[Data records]
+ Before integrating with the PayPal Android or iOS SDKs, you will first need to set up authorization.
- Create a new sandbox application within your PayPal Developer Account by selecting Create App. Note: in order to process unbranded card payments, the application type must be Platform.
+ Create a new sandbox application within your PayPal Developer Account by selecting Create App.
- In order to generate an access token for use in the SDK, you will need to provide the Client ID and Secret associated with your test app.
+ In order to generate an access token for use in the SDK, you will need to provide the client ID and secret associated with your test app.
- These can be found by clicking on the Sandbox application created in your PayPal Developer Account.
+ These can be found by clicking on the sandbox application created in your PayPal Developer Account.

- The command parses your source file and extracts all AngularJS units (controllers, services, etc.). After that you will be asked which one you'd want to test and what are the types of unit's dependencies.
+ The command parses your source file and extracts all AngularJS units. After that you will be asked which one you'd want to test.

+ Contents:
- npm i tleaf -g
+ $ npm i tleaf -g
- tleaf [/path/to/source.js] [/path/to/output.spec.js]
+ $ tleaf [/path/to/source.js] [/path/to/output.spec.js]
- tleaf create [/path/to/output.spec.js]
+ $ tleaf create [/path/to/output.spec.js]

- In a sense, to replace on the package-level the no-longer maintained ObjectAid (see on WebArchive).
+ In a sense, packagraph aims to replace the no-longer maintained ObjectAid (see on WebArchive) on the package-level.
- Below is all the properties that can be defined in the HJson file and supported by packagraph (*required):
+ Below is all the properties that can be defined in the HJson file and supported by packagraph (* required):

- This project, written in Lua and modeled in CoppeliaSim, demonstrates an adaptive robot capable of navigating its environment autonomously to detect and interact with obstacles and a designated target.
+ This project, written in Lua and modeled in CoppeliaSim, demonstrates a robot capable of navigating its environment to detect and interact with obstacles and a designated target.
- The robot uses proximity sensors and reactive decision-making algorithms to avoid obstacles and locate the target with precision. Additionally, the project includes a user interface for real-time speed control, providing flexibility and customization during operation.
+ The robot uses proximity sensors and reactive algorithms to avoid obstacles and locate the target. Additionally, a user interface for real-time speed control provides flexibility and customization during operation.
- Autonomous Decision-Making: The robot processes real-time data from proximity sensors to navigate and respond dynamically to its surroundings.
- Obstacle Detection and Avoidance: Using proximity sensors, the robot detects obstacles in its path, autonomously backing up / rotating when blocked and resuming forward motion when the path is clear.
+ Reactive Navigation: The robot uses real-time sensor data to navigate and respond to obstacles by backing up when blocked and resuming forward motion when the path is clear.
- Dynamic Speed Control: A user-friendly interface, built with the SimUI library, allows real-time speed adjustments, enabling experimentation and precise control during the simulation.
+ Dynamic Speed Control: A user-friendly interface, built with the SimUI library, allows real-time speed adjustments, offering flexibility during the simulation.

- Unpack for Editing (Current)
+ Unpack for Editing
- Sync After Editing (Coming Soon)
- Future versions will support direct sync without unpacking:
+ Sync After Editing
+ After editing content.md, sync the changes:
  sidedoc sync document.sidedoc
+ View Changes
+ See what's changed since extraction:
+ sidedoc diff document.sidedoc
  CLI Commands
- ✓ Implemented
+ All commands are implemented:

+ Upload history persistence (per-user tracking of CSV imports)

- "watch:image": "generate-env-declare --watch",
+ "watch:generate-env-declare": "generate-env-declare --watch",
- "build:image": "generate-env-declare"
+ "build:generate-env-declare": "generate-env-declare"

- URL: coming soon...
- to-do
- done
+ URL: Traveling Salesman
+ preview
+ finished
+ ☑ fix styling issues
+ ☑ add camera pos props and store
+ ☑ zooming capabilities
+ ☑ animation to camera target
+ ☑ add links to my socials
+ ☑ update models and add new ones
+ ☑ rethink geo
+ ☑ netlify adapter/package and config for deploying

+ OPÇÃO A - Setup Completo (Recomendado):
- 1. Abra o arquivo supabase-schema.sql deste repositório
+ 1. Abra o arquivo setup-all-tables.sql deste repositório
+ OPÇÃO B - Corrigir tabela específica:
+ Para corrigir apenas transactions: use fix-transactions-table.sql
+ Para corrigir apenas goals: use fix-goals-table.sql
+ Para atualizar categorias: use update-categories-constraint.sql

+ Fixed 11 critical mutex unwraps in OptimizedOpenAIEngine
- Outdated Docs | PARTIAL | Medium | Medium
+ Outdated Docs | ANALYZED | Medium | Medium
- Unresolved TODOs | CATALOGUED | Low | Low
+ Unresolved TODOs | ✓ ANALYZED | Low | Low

- [What to do]: Restate the records above word for word.

- [Result of this exercise]:
+ Before integrating with the PayPal Android or iOS SDKs, you will first need to set up authorization.
- Create a new sandbox application within your PayPal Developer Account by selecting Create App. Note: in order to process unbranded card payments, the application type must be Platform.
+ Create a new sandbox application within your PayPal Developer Account by selecting Create App.
- In order to generate an access token for use in the SDK, you will need to provide the Client ID and Secret associated with your test app.
+ In order to generate an access token for use in the SDK, you will need to provide the client ID and secret associated with your test app.
- These can be found by clicking on the Sandbox application created in your PayPal Developer Account.
+ These can be found by clicking on the sandbox application created in your PayPal Developer Account.

- The command parses your source file and extracts all AngularJS units (controllers, services, etc.). After that you will be asked which one you'd want to test and what are the types of unit's dependencies.
+ The command parses your source file and extracts all AngularJS units. After that you will be asked which one you'd want to test.

+ Contents:
- npm i tleaf -g
+ $ npm i tleaf -g
- tleaf [/path/to/source.js] [/path/to/output.spec.js]
+ $ tleaf [/path/to/source.js] [/path/to/output.spec.js]
- tleaf create [/path/to/output.spec.js]
+ $ tleaf create [/path/to/output.spec.js]

- In a sense, to replace on the package-level the no-longer maintained ObjectAid (see on WebArchive).
+ In a sense, packagraph aims to replace the no-longer maintained ObjectAid (see on WebArchive) on the package-level.
- Below is all the properties that can be defined in the HJson file and supported by packagraph (*required):
+ Below is all the properties that can be defined in the HJson file and supported by packagraph (* required):

- This project, written in Lua and modeled in CoppeliaSim, demonstrates an adaptive robot capable of navigating its environment autonomously to detect and interact with obstacles and a designated target.
+ This project, written in Lua and modeled in CoppeliaSim, demonstrates a robot capable of navigating its environment to detect and interact with obstacles and a designated target.
- The robot uses proximity sensors and reactive decision-making algorithms to avoid obstacles and locate the target with precision. Additionally, the project includes a user interface for real-time speed control, providing flexibility and customization during operation.
+ The robot uses proximity sensors and reactive algorithms to avoid obstacles and locate the target. Additionally, a user interface for real-time speed control provides flexibility and customization during operation.
- Autonomous Decision-Making: The robot processes real-time data from proximity sensors to navigate and respond dynamically to its surroundings.
- Obstacle Detection and Avoidance: Using proximity sensors, the robot detects obstacles in its path, autonomously backing up / rotating when blocked and resuming forward motion when the path is clear.
+ Reactive Navigation: The robot uses real-time sensor data to navigate and respond to obstacles by backing up when blocked and resuming forward motion when the path is clear.
- Dynamic Speed Control: A user-friendly interface, built with the SimUI library, allows real-time speed adjustments, enabling experimentation and precise control during the simulation.
+ Dynamic Speed Control: A user-friendly interface, built with the SimUI library, allows real-time speed adjustments, offering flexibility during the simulation.

- Unpack for Editing (Current)
+ Unpack for Editing
- Sync After Editing (Coming Soon)
- Future versions will support direct sync without unpacking:
+ Sync After Editing
+ After editing content.md, sync the changes:
  sidedoc sync document.sidedoc
+ View Changes
+ See what's changed since extraction:
+ sidedoc diff document.sidedoc
  CLI Commands
- ✓ Implemented
+ All commands are implemented:

+ Upload history persistence (per-user tracking of CSV imports)

- "watch:image": "generate-env-declare --watch",
+ "watch:generate-env-declare": "generate-env-declare --watch",
- "build:image": "generate-env-declare"
+ "build:generate-env-declare": "generate-env-declare"

- URL: coming soon...
- to-do
- done
+ URL: Traveling Salesman
+ preview
+ finished
+ ☑ fix styling issues
+ ☑ add camera pos props and store
+ ☑ zooming capabilities
+ ☑ animation to camera target
+ ☑ add links to my socials
+ ☑ update models and add new ones
+ ☑ rethink geo
+ ☑ netlify adapter/package and config for deploying

+ OPÇÃO A - Setup Completo (Recomendado):
- 1. Abra o arquivo supabase-schema.sql deste repositório
+ 1. Abra o arquivo setup-all-tables.sql deste repositório
+ OPÇÃO B - Corrigir tabela específica:
+ Para corrigir apenas transactions: use fix-transactions-table.sql
+ Para corrigir apenas goals: use fix-goals-table.sql
+ Para atualizar categorias: use update-categories-constraint.sql

+ Fixed 11 critical mutex unwraps in OptimizedOpenAIEngine
- Outdated Docs | PARTIAL | Medium | Medium
+ Outdated Docs | ANALYZED | Medium | Medium
- Unresolved TODOs | CATALOGUED | Low | Low
+ Unresolved TODOs | ✓ ANALYZED | Low | Low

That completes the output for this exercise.